Forget Lithium, This Will Spark The Next Battery Boom

If you were looking for the perfect energy stock...

What would it look like?

First, you'd look for an incredibly rare element... one with limited supply.

Second, you'd want an element now under the radar... but about to break out with huge potential demand.

Third, you'd want a company with a virtual monopoly on the element...

And these three things may well have just aligned.

There's a new metal -- not any of the usual precious or rare earth metals -- that is seeing demand soar..

And one little-known miner has a virtual monopoly on U.S. supply!

The metal? Element 23... Vanadium... it could be the key to the next energy revolution.

A metal that President Trump has added to a list of minerals that are 'critical' for national security.

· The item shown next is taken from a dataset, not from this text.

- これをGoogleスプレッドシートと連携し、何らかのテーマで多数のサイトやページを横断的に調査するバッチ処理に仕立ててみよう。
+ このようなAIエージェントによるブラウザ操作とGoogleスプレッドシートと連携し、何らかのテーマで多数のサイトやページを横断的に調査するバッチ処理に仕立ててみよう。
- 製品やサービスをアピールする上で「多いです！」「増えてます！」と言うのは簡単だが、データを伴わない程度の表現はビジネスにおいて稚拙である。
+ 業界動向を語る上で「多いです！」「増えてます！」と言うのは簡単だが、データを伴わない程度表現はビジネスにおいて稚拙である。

The stock? United Battery Metals (CSE:UBM, OTC: UBMCF)

Here are 5 reasons people should consider looking further into the United Battery Metals story:

#1: Vanadium Batteries Solve The Scale Problem

The biggest problem in green energy isn’t production: there’s plenty of wind and solar power out there, and building panels or turbines has never been easier, or cheaper.

The problem is scaling up energy storage capacity: in other words, building batteries that are big and durable enough to handle the increasing load.

While great for short-term, small-scale use in cars or cell phones, lithium ion batteries can’t be expected to carry the full weight of a clean energy electrical grid.

Lithium battery costs have fallen substantially, from $1000 per kilowatt hour (kWh) to $200/kWh. But costs would soar if lithium batteries were installed to feed and back-up an entire grid.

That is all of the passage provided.